## EXERCISE DESCRIPTION
Nothing but the pictures should be dropped when the records are transcribed word for word.

────────────────────────────────────────

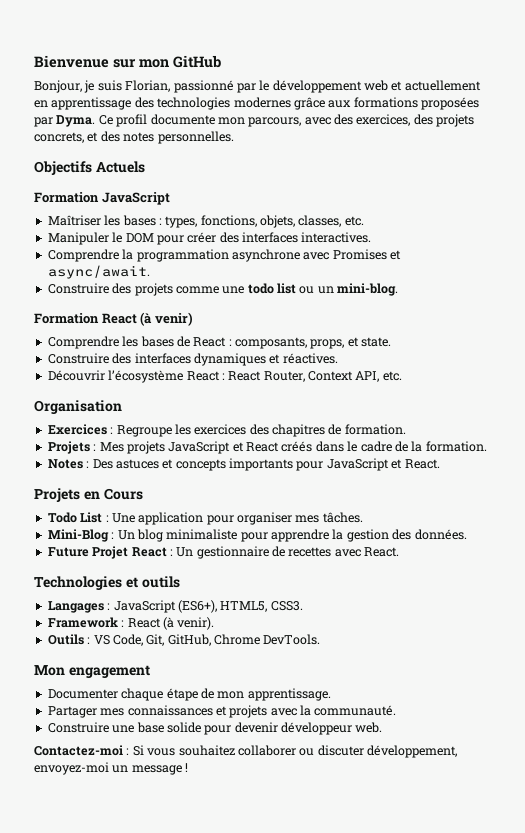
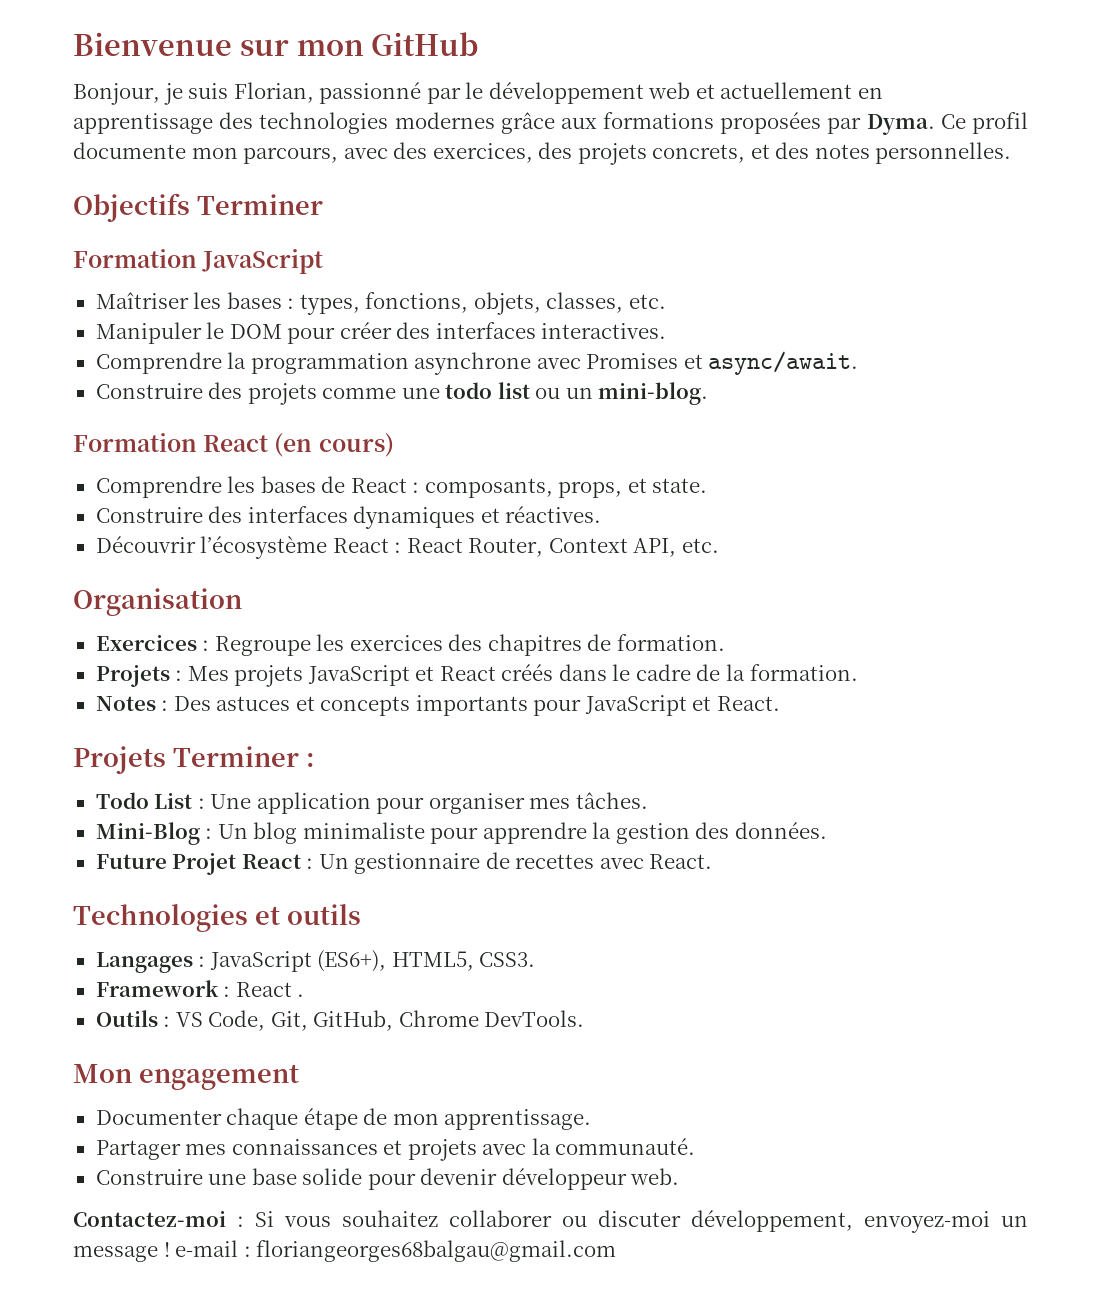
- Objectifs Actuels
+ Objectifs Terminer
- Formation React (à venir)
+ Formation React (en cours)
- Projets en Cours
+ Projets Terminer :
- Framework : React (à venir).
+ Framework : React .
- Contactez-moi : Si vous souhaitez collaborer ou discuter développement, envoyez-moi un message !
+ Contactez-moi : Si vous souhaitez collaborer ou discuter développement, envoyez-moi un message ! e-mail : floriangeorges68balgau@gmail.com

────────────────────────────────────────

## EXERCISE OUTPUT
- Objectifs Actuels
+ Objectifs Terminer
- Formation React (à venir)
+ Formation React (en cours)
- Projets en Cours
+ Projets Terminer :
- Framework : React (à venir).
+ Framework : React .
- Contactez-moi : Si vous souhaitez collaborer ou discuter développement, envoyez-moi un message !
+ Contactez-moi : Si vous souhaitez collaborer ou discuter développement, envoyez-moi un message ! e-mail : floriangeorges68balgau@gmail.com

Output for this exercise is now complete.